Le tribunal de Dixinn devra se prononcer vendredi 24 février sur la conformité « de la décision n°013/UFDG/CAB/2016 portant exclusion de M. BAH Amadou Oury de l’UFDG au regard des statuts et du règlement intérieur de ce parti.

  • Négation du principe de la collégialité : les statuts dès 2009 ont institué le principe de la collégialité entre le Président et tous les Vice-Présidents afin de faire émerger une équipe directionnelle efficace. C’est la raison pour laquelle tous ont le même degré de légitimité en étant directement et nominativement élus par l’instance suprême à savoir le congrès national. Le dernier congrès de juillet 2015 a précisé davantage les rôles et la préséance pour éviter des querelles byzantines et infantiles. A cet effet, en son absence du fait de l’exil « BAH Oury a été élu 1er Vice-Président de l’UFDG en charge des relations extérieures et de la communication ». Une résolution expresse additive est adoptée qui indique que le 1er Vice-Président « remplace le Président en cas d’absence ou d’empêchement ». Toutes ses dispositions statutaires vont dans le sens de la collégialité afin d’éviter l’accaparement du parti par une seule personne. Cellou Dalein n’a jamais voulu s’inscrire dans cette logique, c’est pour cela au cours du congrès d’août 2009 il avait milité pour être le seul à être élu par le congrès reléguant ainsi l’élection des vice-présidents par le Bureau Exécutif National qui pourraient être ainsi changés à tout moment comme des pirouettes sans grande légitimité au sein du parti. L’exil de BAH Oury de juillet 2011 à janvier 2016 lui a facilité l’exercice solitaire du pouvoir pour diriger à sa guise l’UFDG. Par conséquent il n’a jamais cherché à abréger d’une manière ou d’une autre l’éloignement physique du n°2 du parti. Tout au contraire, tous les stratagèmes étaient de rigueur pour maintenir ce dernier loin du pays. Son retour d’exil a alors attisé les adversités à son égard.
  • Evocation de la discipline pour bâillonner l’esprit démocratique : À tout bout de champ, il est demandé de respecter la discipline pour empêcher des voix discordantes de s’exprimer. Tant que vous applaudissez et vous flattez l’égo du « leader suprême » alors vous êtes dans ses grâces et celles de son clan. Dès que vous avez un point de vue différent, alors ils vous opposent « il faut respecter la discipline du parti » ou «  il faut préserver l’unité » comme s’ils sont les seuls dépositaires des valeurs et des idéaux démocratiques qui ont fondé le parti. La démocratie, la concertation libre, le débat démocratique en interne sont avant tout les préalables indispensables pour l’existence d’une discipline collective, partagée et librement consentie. En dehors de cela, la discipline s’assimile à la dictature purement et simplement.
  • Usurpation des prérogatives statutaires des instances du parti : Les amis de Cellou Dalein ont bâti leur architecture pour s’accaparer des leviers du parti en faisant du Conseil Politique (un sous ensemble du Bureau Exécutif de 19 à 25 membres) une instance de décision suprême.
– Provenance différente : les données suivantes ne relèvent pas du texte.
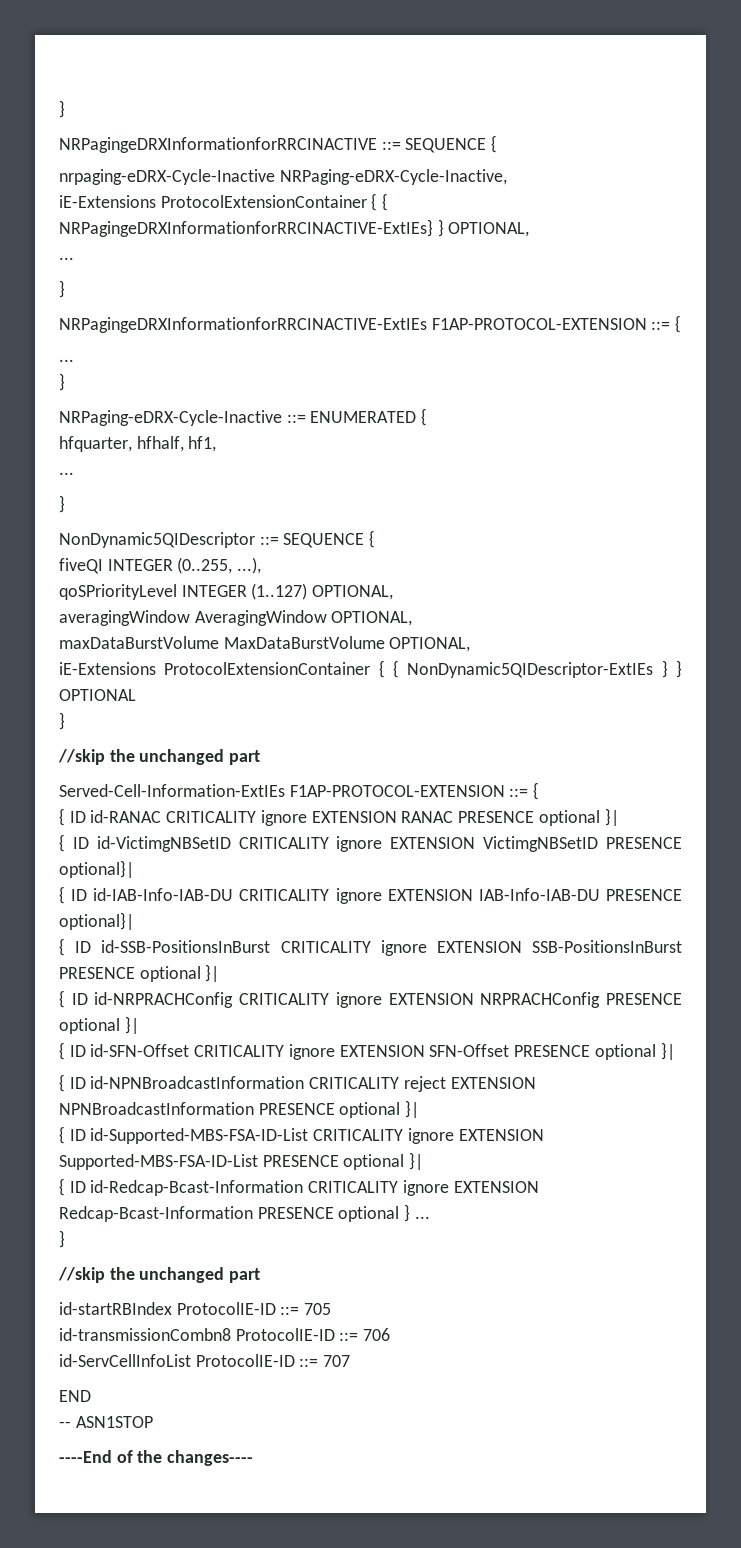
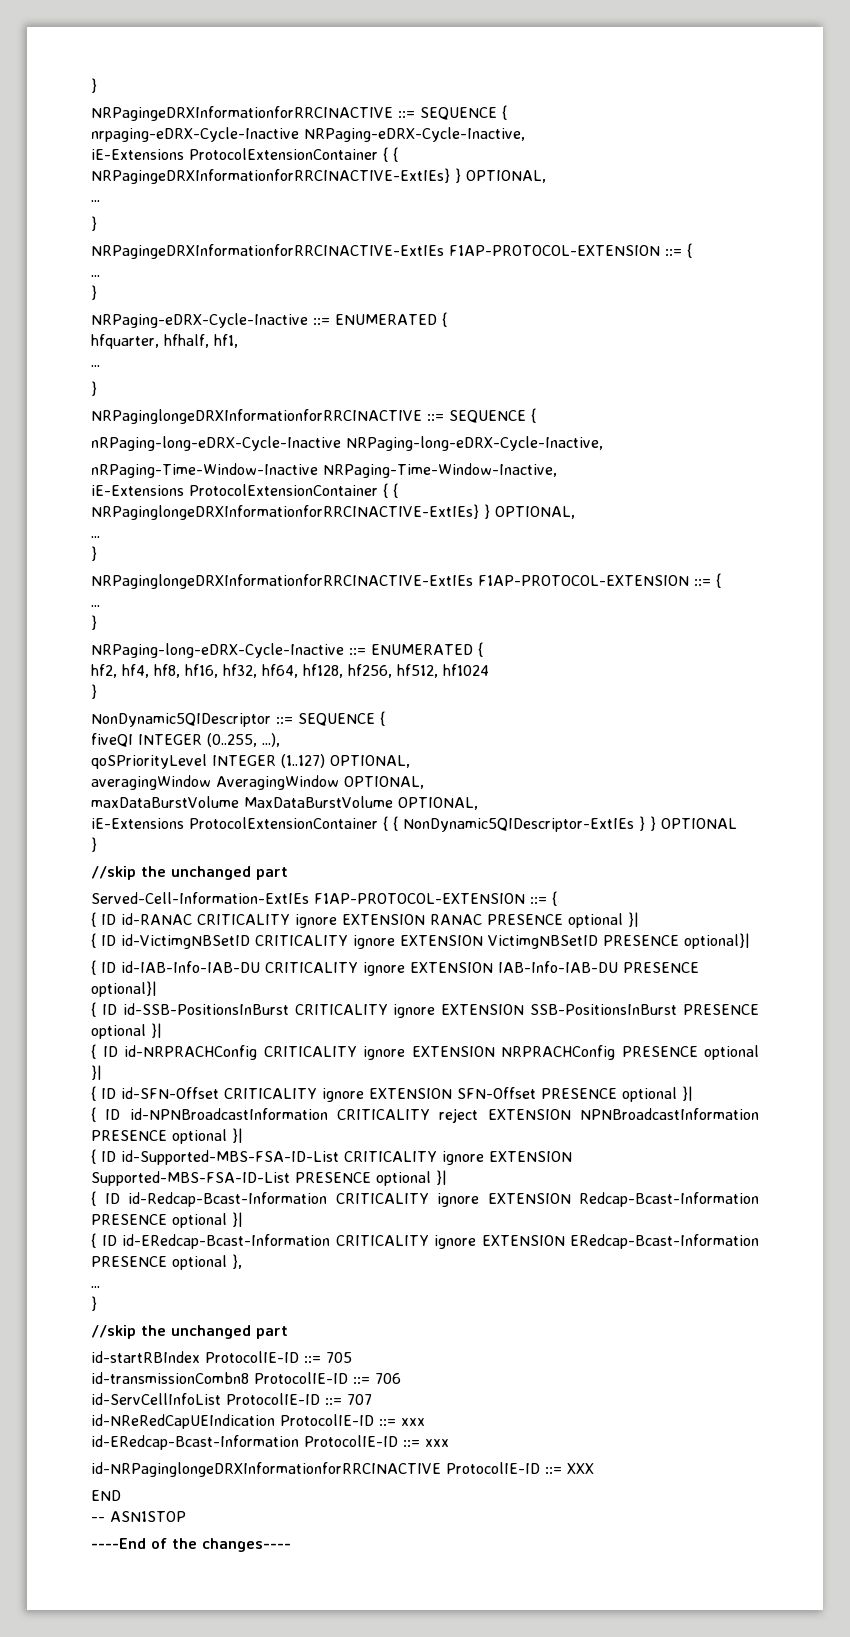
+ NRPaginglongeDRXInformationforRRCINACTIVE ::= SEQUENCE {
+ nRPaging-long-eDRX-Cycle-Inactive NRPaging-long-eDRX-Cycle-Inactive,
+ nRPaging-Time-Window-Inactive NRPaging-Time-Window-Inactive,
+ iE-Extensions ProtocolExtensionContainer { { NRPaginglongeDRXInformationforRRCINACTIVE-ExtIEs} } OPTIONAL,
+ ...
+ }
+ NRPaginglongeDRXInformationforRRCINACTIVE-ExtIEs F1AP-PROTOCOL-EXTENSION ::= {
+ ...
+ }
+ NRPaging-long-eDRX-Cycle-Inactive ::= ENUMERATED {
+ hf2, hf4, hf8, hf16, hf32, hf64, hf128, hf256, hf512, hf1024
+ }
- { ID id-Redcap-Bcast-Information CRITICALITY ignore EXTENSION Redcap-Bcast-Information PRESENCE optional } ...
+ { ID id-Redcap-Bcast-Information CRITICALITY ignore EXTENSION Redcap-Bcast-Information PRESENCE optional }|
+ { ID id-ERedcap-Bcast-Information CRITICALITY ignore EXTENSION ERedcap-Bcast-Information PRESENCE optional },
+ ...
+ id-NReRedCapUEIndication ProtocolIE-ID ::= xxx
+ id-ERedcap-Bcast-Information ProtocolIE-ID ::= xxx
+ id-NRPaginglongeDRXInformationforRRCINACTIVE ProtocolIE-ID ::= XXX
Or les statuts sont clairs sur le rôle et les attributions de cet organe (article 14-6-2), qui est un organe d’exécution des décisions du Bureau Exécutif National (350 membres). En d’autres termes, le BEN décide et le Conseil Politique applique. Or la décision d’exclusion est prise par le conseil politique qui s’arroge ainsi des pouvoirs qui ne sont pas les siens. Par la suite, pour tenter de corriger cette faute de procédure, Cellou Dalein déclarera qu’il fera signer à postériori la décision par les membres du Bureau Exécutif. Ce procédé illustre la duplicité et le non respect des règles d’une gouvernance correcte.
  • Ignorance de la véritable hiérarchie à l’UFDG : Le conseil national qui est composé de l’ensemble des membres du Bureau Exécutif National, des fédérations du parti, du conseil national des jeunes, des femmes et des sages est la hiérarchie du parti. C’est l’instance légitime habilitée à prendre une décision aussi grave que Cellou Dalein a imposé à son conseil politique en violant de bout à bout les dispositions statutaires de l’UFDG.

 

En conclusion

 

Nous verrons si le droit sera dit par le tribunal de Dixinn ; ce que par ailleurs nous espérons vivement. En définitive la démocratie et l’Etat de droit ne peuvent prospérer sans une justice juste, transparente et équitable. Le 24 février est une épreuve supplémentaire pour connaître l’état de la justice en Guinée.